> **Provided material**
■ ■ ■ ■ ■ ■ ■
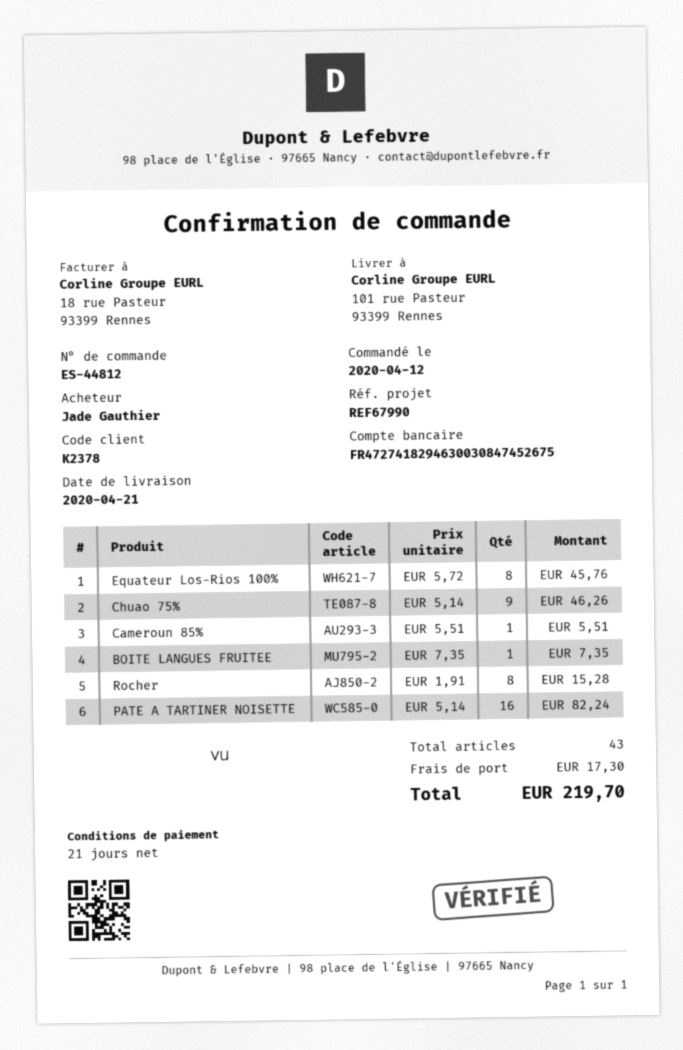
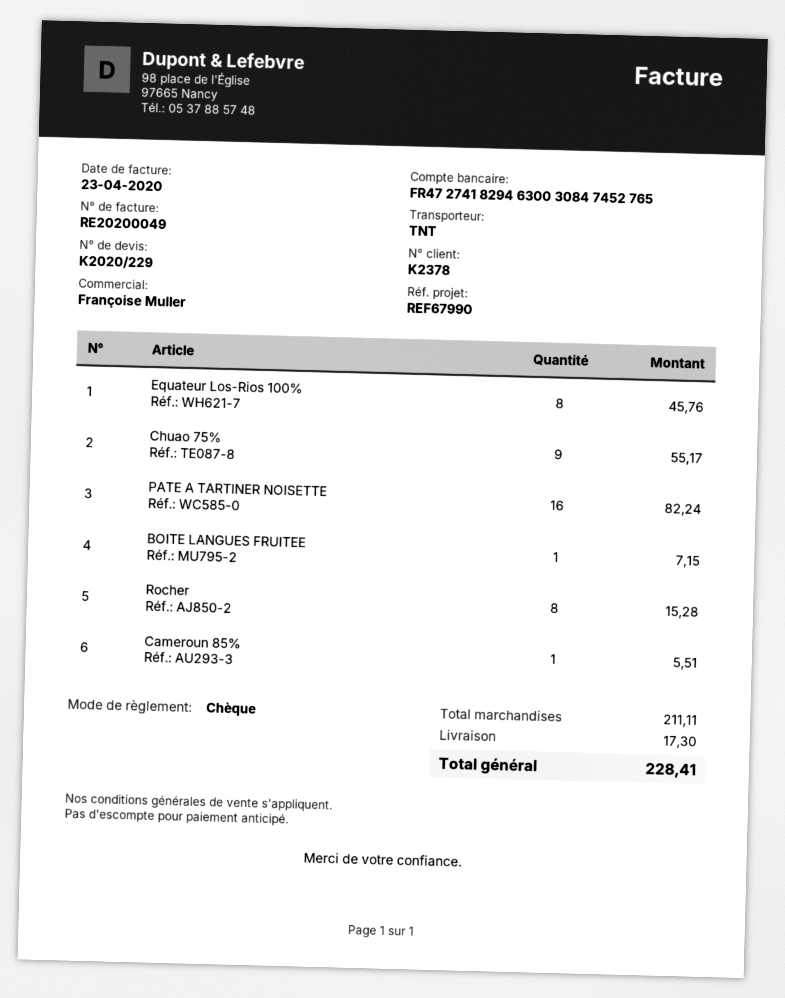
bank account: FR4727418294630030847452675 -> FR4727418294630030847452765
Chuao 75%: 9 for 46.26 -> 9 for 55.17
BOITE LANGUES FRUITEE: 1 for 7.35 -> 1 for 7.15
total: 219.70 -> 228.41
■ ■ ■ ■ ■ ■ ■
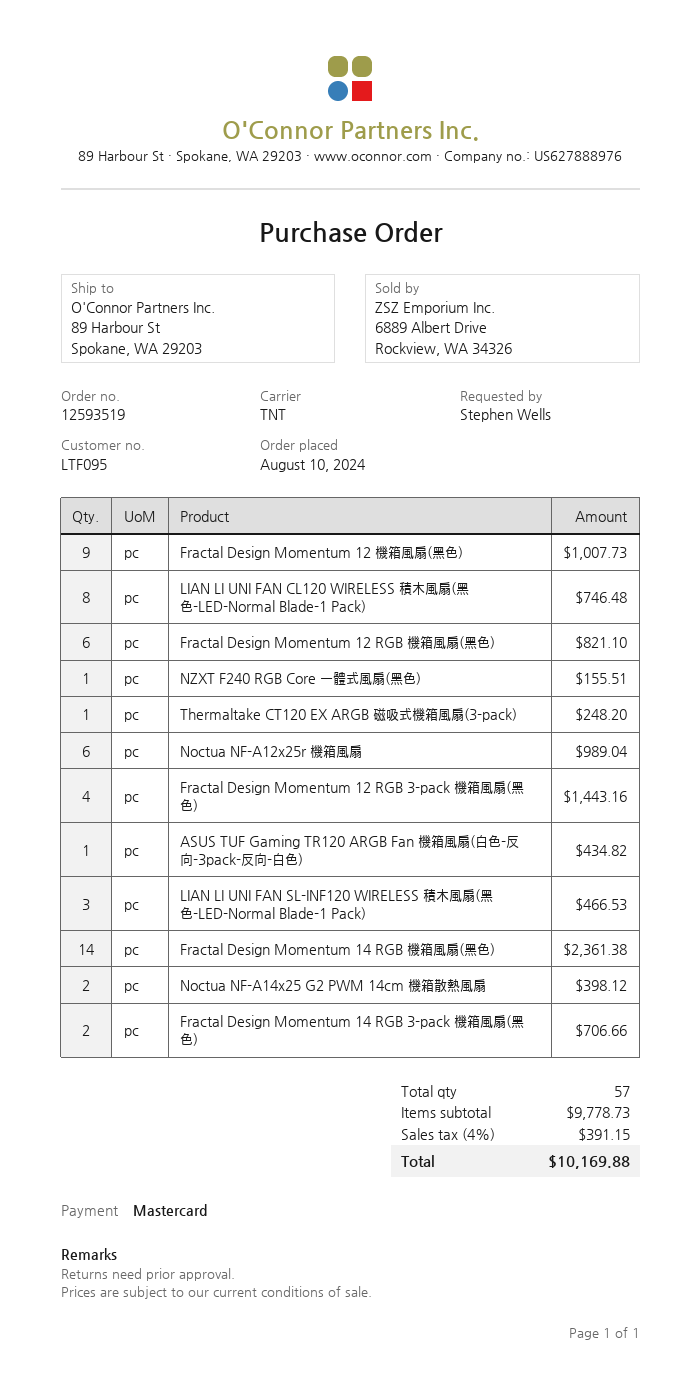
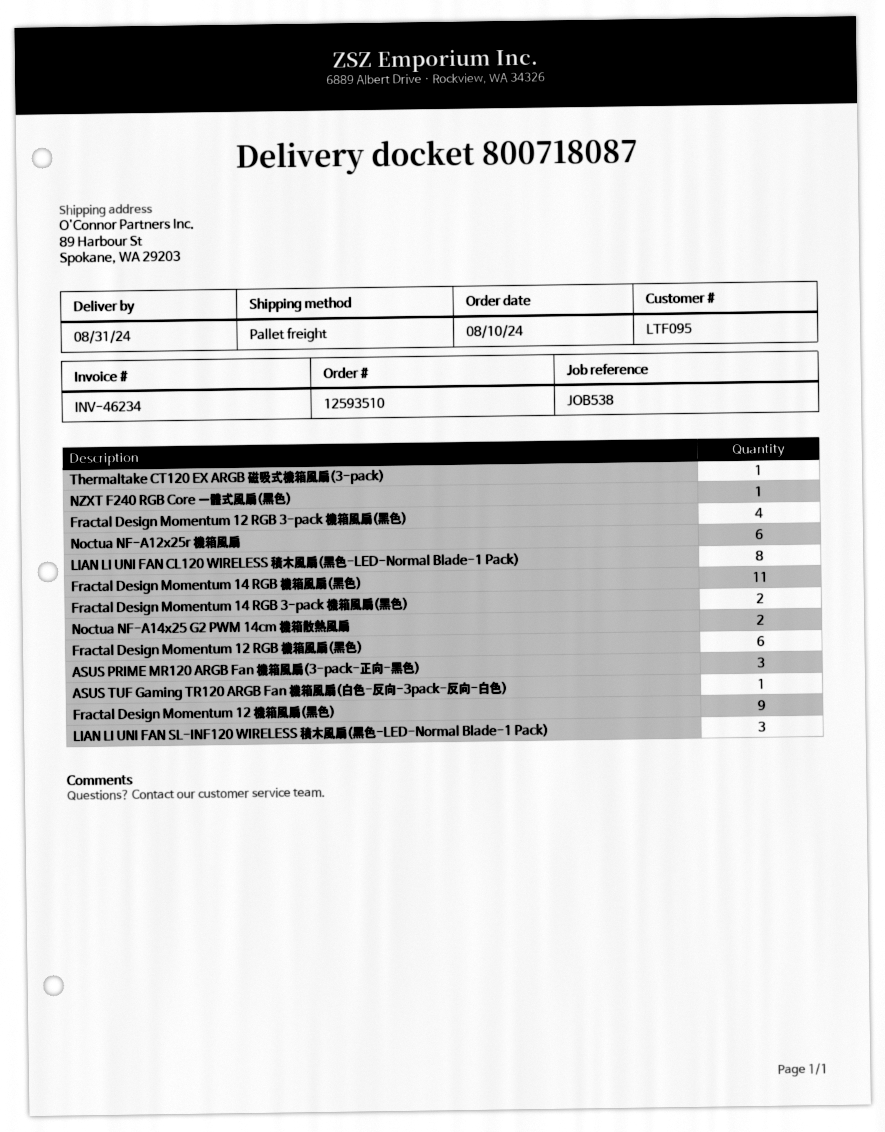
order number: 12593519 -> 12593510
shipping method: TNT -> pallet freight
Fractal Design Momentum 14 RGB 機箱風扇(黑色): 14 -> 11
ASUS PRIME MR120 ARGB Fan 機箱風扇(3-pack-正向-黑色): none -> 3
■ ■ ■ ■ ■ ■ ■
> **Your instructions**
Could you set down, exactly as written, the lines above between the one holding "shipping method: TNT -> pallet freight" and the one holding "ASUS PRIME MR120", inclusive, and nothing more?

> **Response**
shipping method: TNT -> pallet freight
Fractal Design Momentum 14 RGB 機箱風扇(黑色): 14 -> 11
ASUS PRIME MR120 ARGB Fan 機箱風扇(3-pack-正向-黑色): none -> 3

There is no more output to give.